Duplex immunohistochemistry combined with the TUNEL assay in the 1-week vehicle- or losartan-treated corneas. For each cornea, a composite is shown, in addition to IHC for myofibroblast marker α-SMA (arrowheads), TUNEL assay to detect apoptosis (arrowheads), and IHC for mesenchymal marker vimentin. The red dotted lined rectangles are examples of the approximate quantitation boxes for red α-SMA signal that were 120,000 pixels² in each cornea but the actual measurement was performed with the image in ImageJ so the area of the analysis could be controlled. The green dotted rectangles are representative 120,000 pixels² stromal quantitation boxes for green TUNEL-positive cells that were counted individually. Notice, in both groups, more of the myofibroblasts detected are in the posterior cornea, with only a few detected in the anterior half of the stroma in some corneas. Cells undergoing apoptosis were identified at the microscope as a combination of α-SMA-positive, vimentin-positive myofibroblasts and α-SMA-negative, vimentin-positive cells that were likely corneal fibroblast, fibrocytes, and the daughter cells of these precursors that have begun their transition into myofibroblasts. No epithelial cells undergoing apoptosis were counted because apoptosis is a normal part of epithelial maturation. The magnification bar shown is representative of all panels.

Figure 5.

Duplex immunohistochemistry with combined TUNEL assay in the 1-month vehicle- or losartan-treated corneas. For each cornea, a composite is shown, in addition to IHC for myofibroblast marker α-SMA (arrowheads), TUNEL assay to detect apoptosis (arrowheads), and IHC for the mesenchymal marker vimentin. The red dotted lined rectangles are representative quantitation boxes for red α-SMA signal that were 120,000 pixels² in each cornea but the actual measurement was performed with the image in ImageJ, so the area of the analysis could be controlled. The green dotted rectangles are examples of the 120,000 pixels² stromal quantitation boxes for green TUNEL-positive cells that were counted individually in each box. Notice, in both groups, more of the myofibroblasts detected are in the posterior cornea, with only a few detected in the anterior half of the stroma in some corneas. Cells undergoing apoptosis were a combination of α-SMA-positive, vimentin-positive myofibroblasts and α-SMA-negative, vimentin-positive cells that were likely corneal fibroblast, fibrocytes, and the daughter cells of these precursors that have begun their transition into myofibroblasts. No epithelial cells undergoing apoptosis were counted because apoptosis is a normal part of epithelial maturation.
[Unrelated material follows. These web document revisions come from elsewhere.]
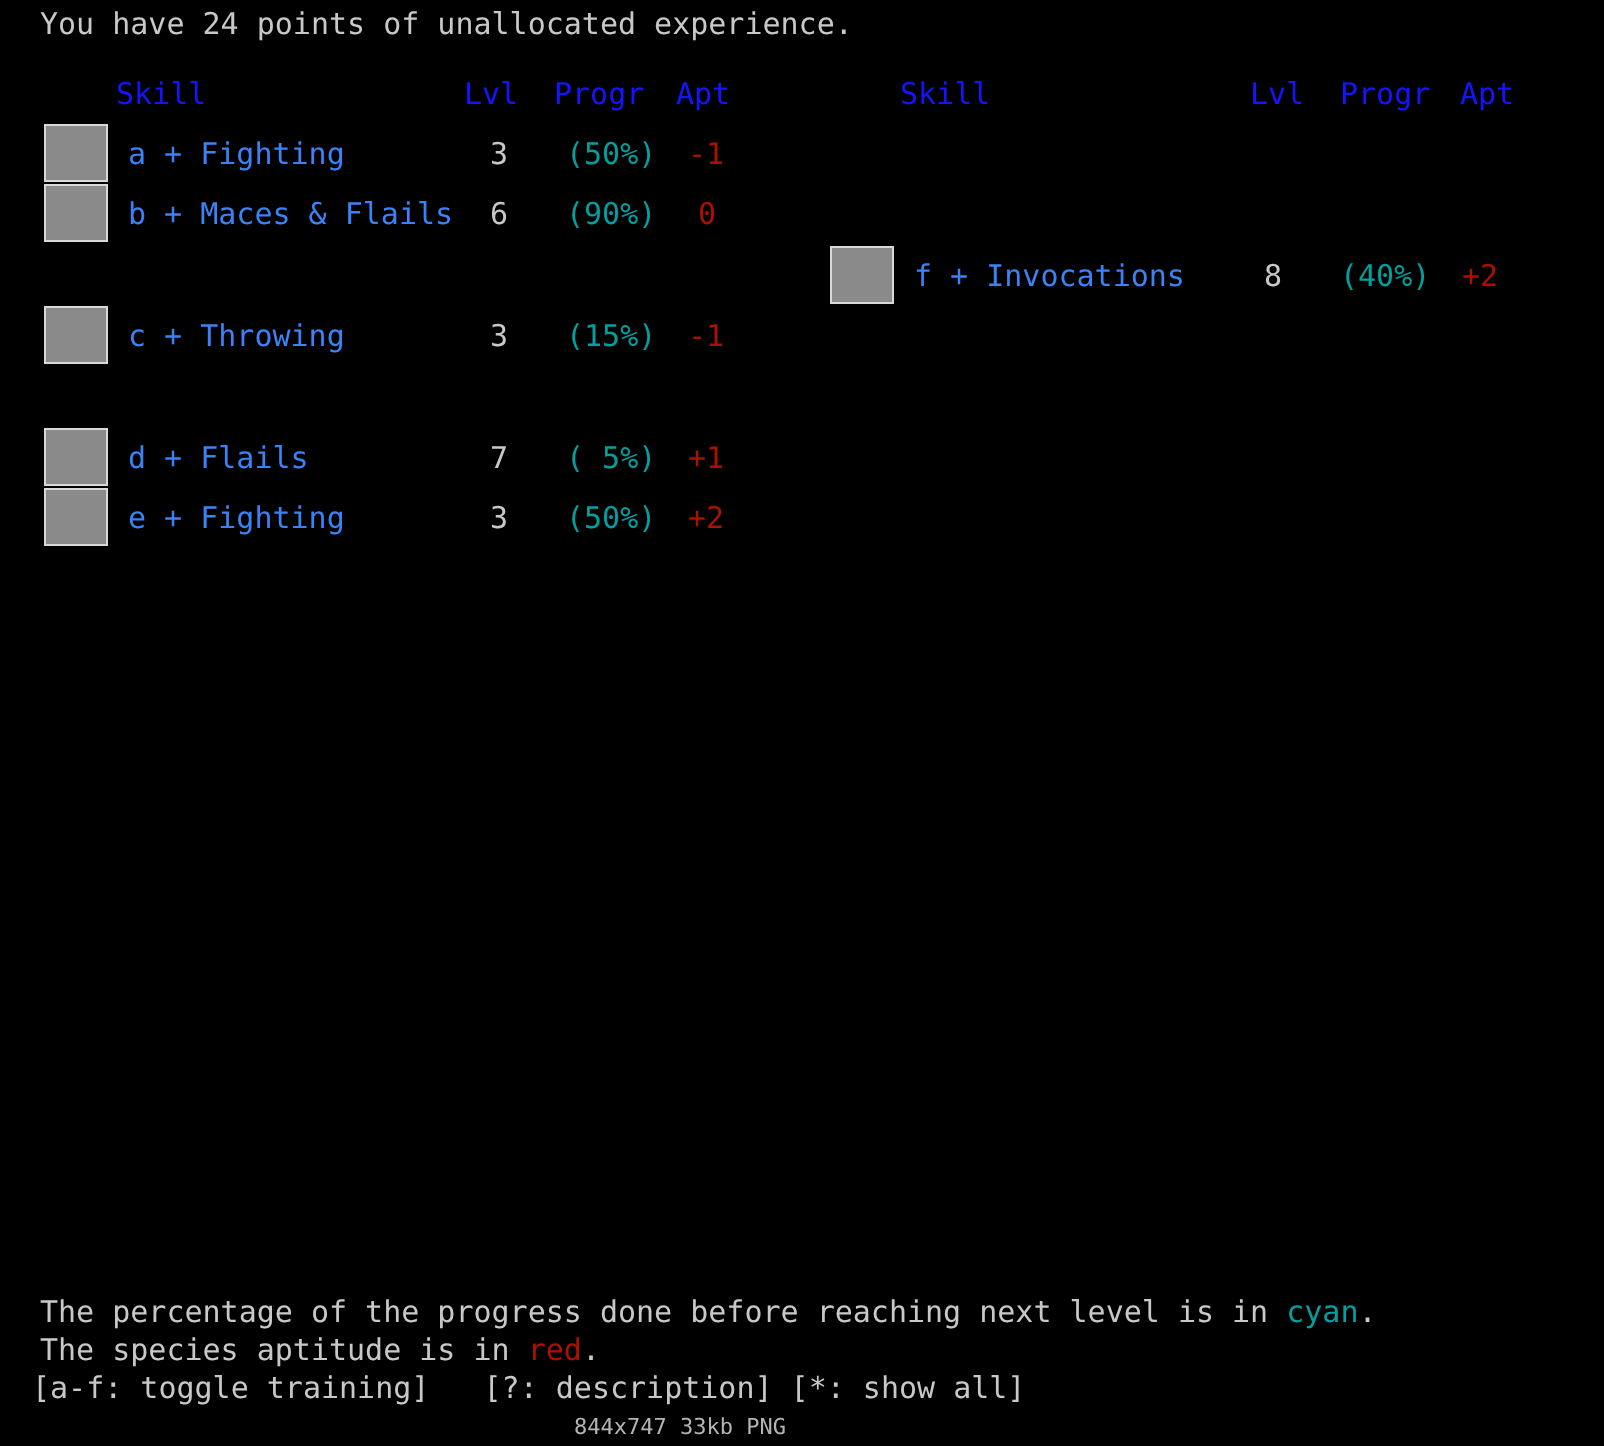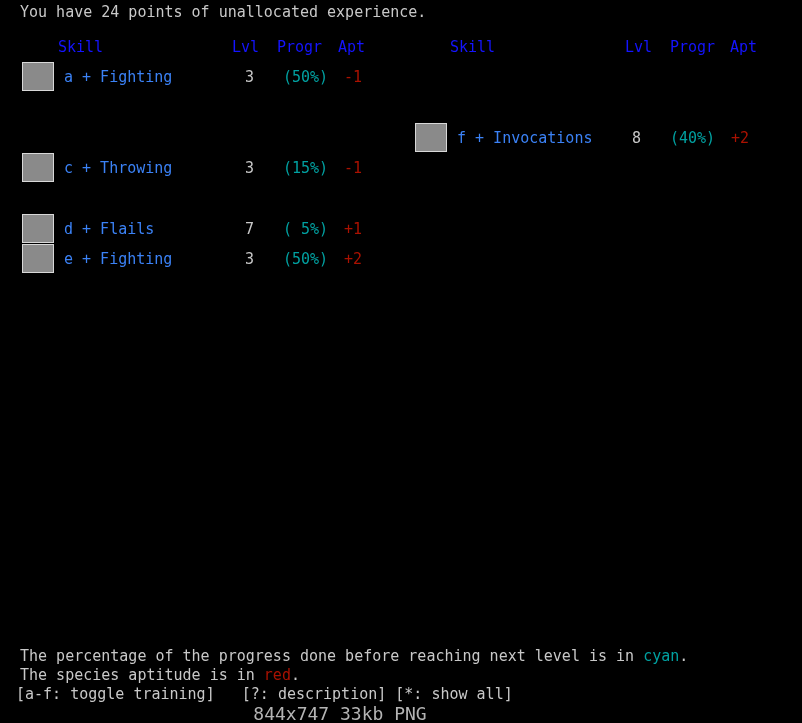--- a/index.html
+++ b/index.html
@@ -87,21 +87,21 @@
   #footer-1 { top: 646px; }
   #footer-2 { top: 665px; }
   #footer-keys { left: 0px; top: 684px; color: #c8c8c8; white-space: pre; }
 
   #status-bar {
     position: absolute;
     left: 0; right: 0;
     top: 706px;
     text-align: center;
     color: #b4b4b4;
-    font-size: 18px;
+    font-size: 11px;
     line-height: 16px;
     white-space: pre;
   }
 </style>
 </head>
 <body>
 
 <div class="screen">
 
   <div class="abs c-white" id="msg-line">You have 24 points of unallocated experience.</div>
@@ -119,20 +119,29 @@
   <div class="skill-row" style="left:6px; top:62px; width:360px;">
     <span class="skill-icon">
       
     </span>
     <span class="skill-label">a + Fighting</span>
     <span class="skill-lvl" style="left:214px; width:18px;">3</span>
     <span class="skill-progr" style="left:261px;">(50%)</span>
     <span class="skill-apt" style="left:322px;">-1</span>
   </div>
 
+  <div class="skill-row" style="left:6px; top:92px; width:360px;">
+    <span class="skill-icon">
+      
+    </span>
+    <span class="skill-label">b + Maces &amp; Flails</span>
+    <span class="skill-lvl" style="left:214px; width:18px;">6</span>
+    <span class="skill-progr" style="left:261px;">(90%)</span>
+    <span class="skill-apt" style="left:327px;">0</span>
+  </div>
 
   <div class="skill-row" style="left:6px; top:153px; width:360px;">
     <span class="skill-icon">
       
     </span>
     <span class="skill-label">c + Throwing</span>
     <span class="skill-lvl" style="left:214px; width:18px;">3</span>
     <span class="skill-progr" style="left:261px;">(15%)</span>
     <span class="skill-apt" style="left:322px;">-1</span>
   </div>

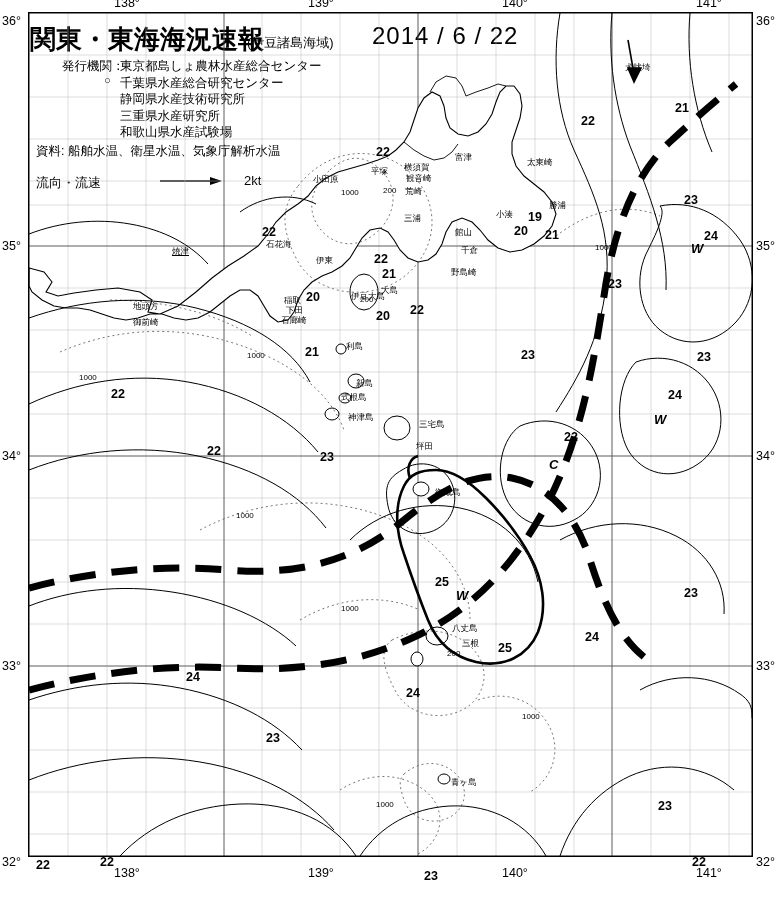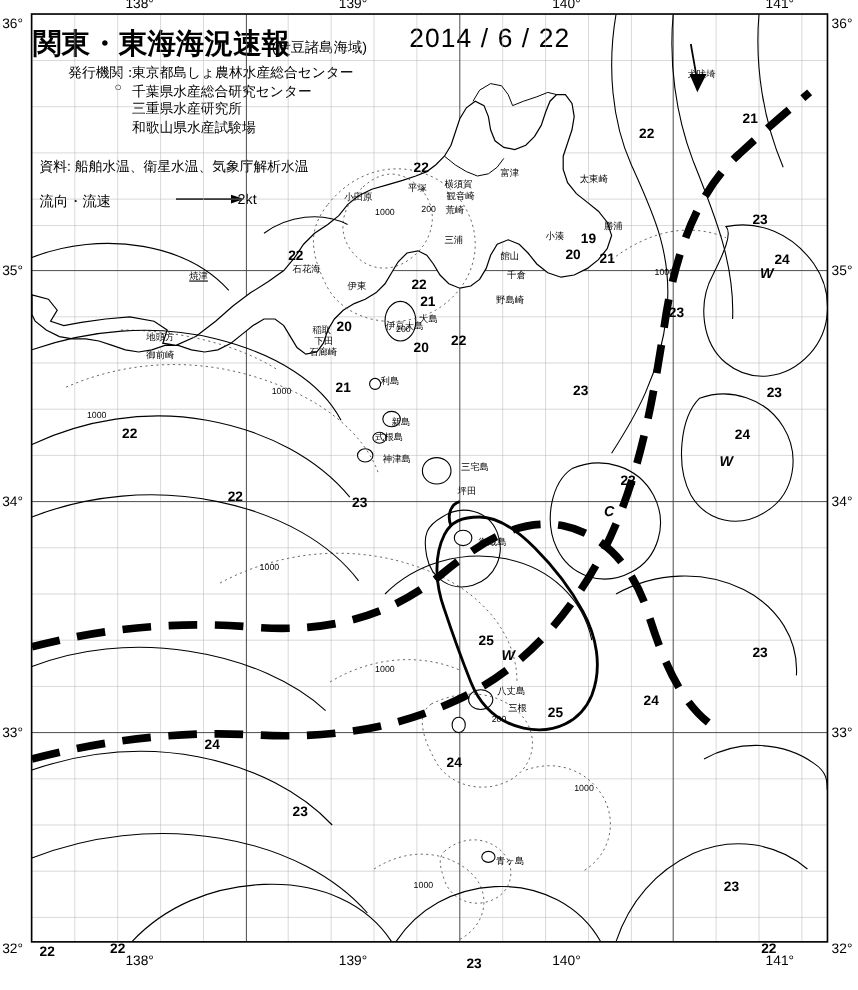--- a/index.html
+++ b/index.html
@@ -11,21 +11,21 @@
   .title{position:absolute;left:30px;top:22px;font-size:26px;font-weight:bold;letter-spacing:0px;}
   .subtitle{position:absolute;left:247px;top:34px;font-size:13px;}
   .date{position:absolute;left:372px;top:22px;font-size:24px;letter-spacing:1px;}
   .issuer-label{position:absolute;left:62px;top:58px;font-size:12.5px;}
   .issuer-list{position:absolute;left:120px;top:58px;font-size:12.5px;line-height:16.5px;}
   .issuer-list div{white-space:nowrap;}
   .bullet{position:absolute;left:104px;top:74px;font-size:11px;}
   .source{position:absolute;left:36px;top:143px;font-size:12.5px;}
   .legend-label{position:absolute;left:36px;top:174px;font-size:13px;}
   .legend-arrow{position:absolute;left:160px;top:174px;width:62px;height:14px;}
-  .legend-val{position:absolute;left:216px;top:173px;font-size:13px;}
+  .legend-val{position:absolute;left:244px;top:173px;font-size:13px;}
 
   
   .lbl{position:absolute;font-size:12.5px;}
 
   svg{position:absolute;left:0;top:0;}
 
   .tmark{position:absolute;font-size:12.5px;font-weight:bold;}
   .place{position:absolute;font-size:8.5px;}
   .iso{position:absolute;font-size:8px;}
   .wc{position:absolute;font-size:13px;font-weight:bold;font-style:italic;}
@@ -38,20 +38,21 @@
   <div class="hdr">
     <div class="title">関東・東海海況速報</div>
     <div class="subtitle">(伊豆諸島海域)</div>
     <div class="date">2014 / 6 / 22</div>
 
     <div class="issuer-label">発行機関：</div>
     <div class="bullet">○</div>
     <div class="issuer-list">
       <div>東京都島しょ農林水産総合センター</div>
       <div>千葉県水産総合研究センター</div>
+      <div>静岡県水産技術研究所</div>
       <div>三重県水産研究所</div>
       <div>和歌山県水産試験場</div>
     </div>
 
     <div class="source">資料: 船舶水温、衛星水温、気象庁解析水温</div>
 
     <div class="legend-label">流向・流速</div>
     <svg class="legend-arrow" width="62" height="14">
       <line x1="0" y1="7" x2="52" y2="7" stroke="#000" stroke-width="1.6"></line>
       <polygon points="62,7 50,3 50,11" fill="#000"></polygon>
The magnification bar shown is representative of all panels.

Figure 6.

Myofibroblast and other stromal cell apoptosis after 1 week or 1 month of treatment with vehicle or losartan. (A and B) The stromal myofibroblast signal was significantly greater in the vehicle-treated groups than the losartan-treated groups after both 1 week and 1 month of treatment. (C and D) TUNEL-positive stromal cells were greater in the losartan-treated groups than the vehicle-treated groups at both the 1 week and 1 month of treatment time points.